🤖 AI Summary
This work addresses the challenge of modeling the Lombard effect—the human tendency to enhance speech clarity in noisy environments or when communicating with hearing-impaired listeners—in text-to-speech (TTS) synthesis. The authors propose a flow-matching-based TTS framework that incorporates pseudo-labels for vocal effort and articulatory precision, enabling continuous and disentangled multi-level control over these dimensions.
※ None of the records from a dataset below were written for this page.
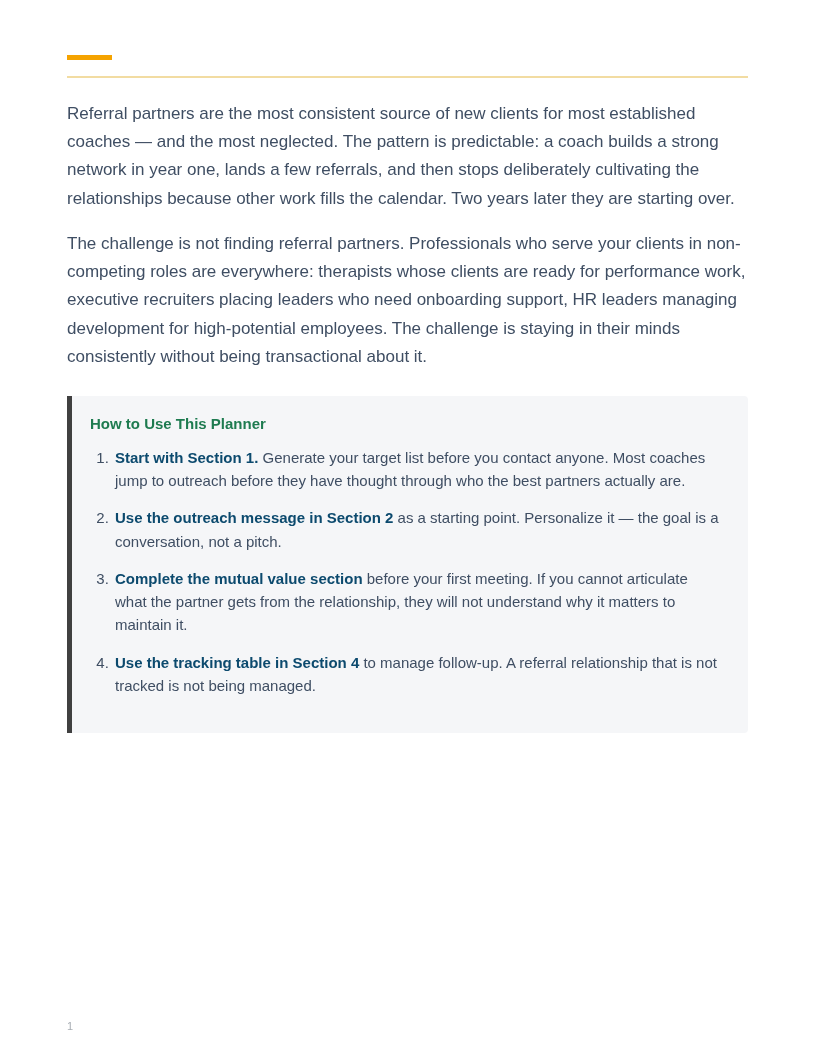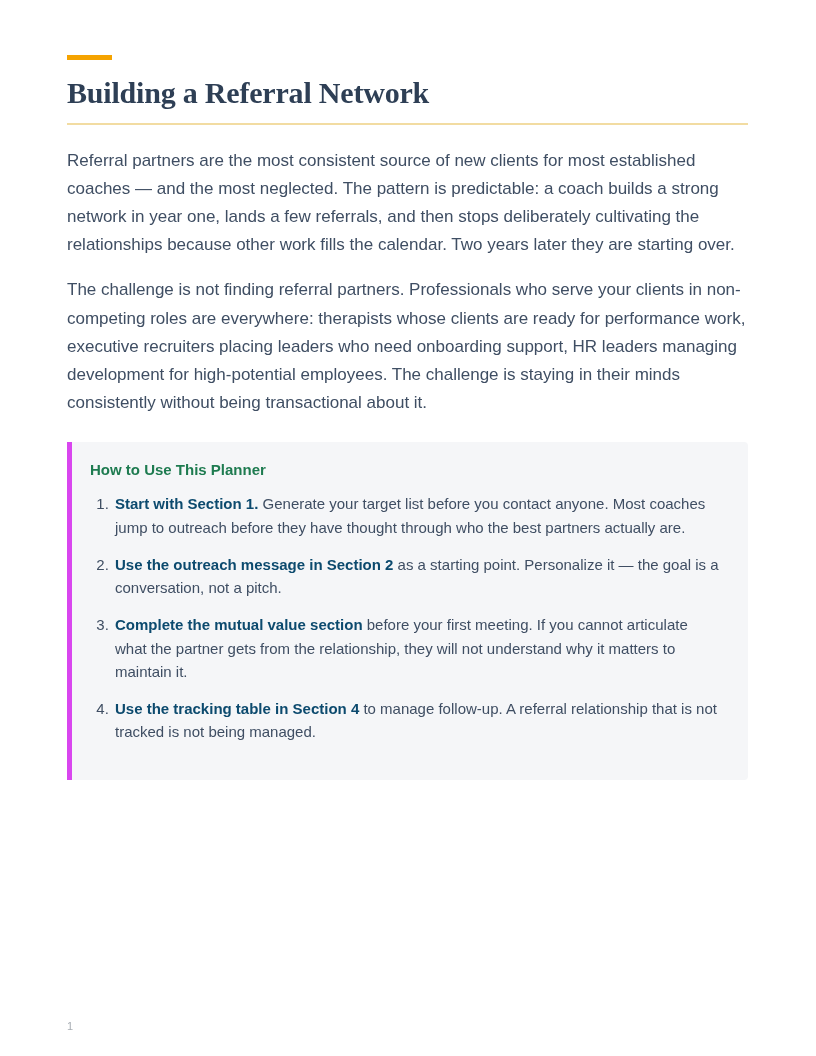--- a/index.html
+++ b/index.html
@@ -39,21 +39,21 @@
   }
   .intro p {
     font-size: 17px;
     line-height: 1.66;
     color: #3F4E63;
     margin-bottom: 17px;
   }
   .callout {
     margin-top: 25px;
     background: #F5F6F8;
-    border-left: 5px solid #d946ef;
+    border-left: 5px solid #404040;
     border-radius: 0 4px 4px 0;
     padding: 19px 26px 32px 18px;
   }
   .callout h2 {
     font-size: 15px;
     font-weight: 700;
     color: #1E7B50;
     margin-bottom: 14px;
   }
   .callout ol {
@@ -99,21 +99,20 @@
   }
 </style>
 </head>
 <body>
 
 <div class="page">
   <div class="content">
 
     <div class="accent-bar"></div>
 
-    <h1 class="doc-title">Building a Referral Network</h1>
 
     <div class="title-rule"></div>
 
     <div class="intro">
       <p>Referral partners are the most consistent source of new clients for most established coaches — and the most neglected. The pattern is predictable: a coach builds a strong network in year one, lands a few referrals, and then stops deliberately cultivating the relationships because other work fills the calendar. Two years later they are starting over.</p>
       <p>The challenge is not finding referral partners. Professionals who serve your clients in non-competing roles are everywhere: therapists whose clients are ready for performance work, executive recruiters placing leaders who need onboarding support, HR leaders managing development for high-potential employees. The challenge is staying in their minds consistently without being transactional about it.</p>
     </div>
 
     <div class="callout">
       <h2>How to Use This Planner</h2>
Notably, the approach introduces, for the first time in TTS, a word-level emphasis mechanism. The method significantly improves acoustic features associated with speech intelligibility and successfully replicates the comprehension gains observed in human Lombard speech under noise conditions. These results establish a new paradigm for generating highly intelligible synthetic speech.
📝 Abstract
Humans tend to speak louder and clearer in challenging environments, such as noisy conditions or when addressing hearingimpaired listeners, which is called Lombard effect. To simulate this behavior in speech synthesis systems, we introduce a flow-matching based text-to-speech (TTS) model trained with vocal effort and articulation pseudo-labels. The proposed model achieves continuous and disentangled control of vocal effort and articulation, while also enabling word-level emphasis for clarifying specific segments of an utterance. Experimental results show that these control mechanisms effectively improve clarityrelated acoustic features. Furthermore, speech-in-noise experiments demonstrate that our model successfully simulates the intelligibility gains of human clear speech in noisy conditions.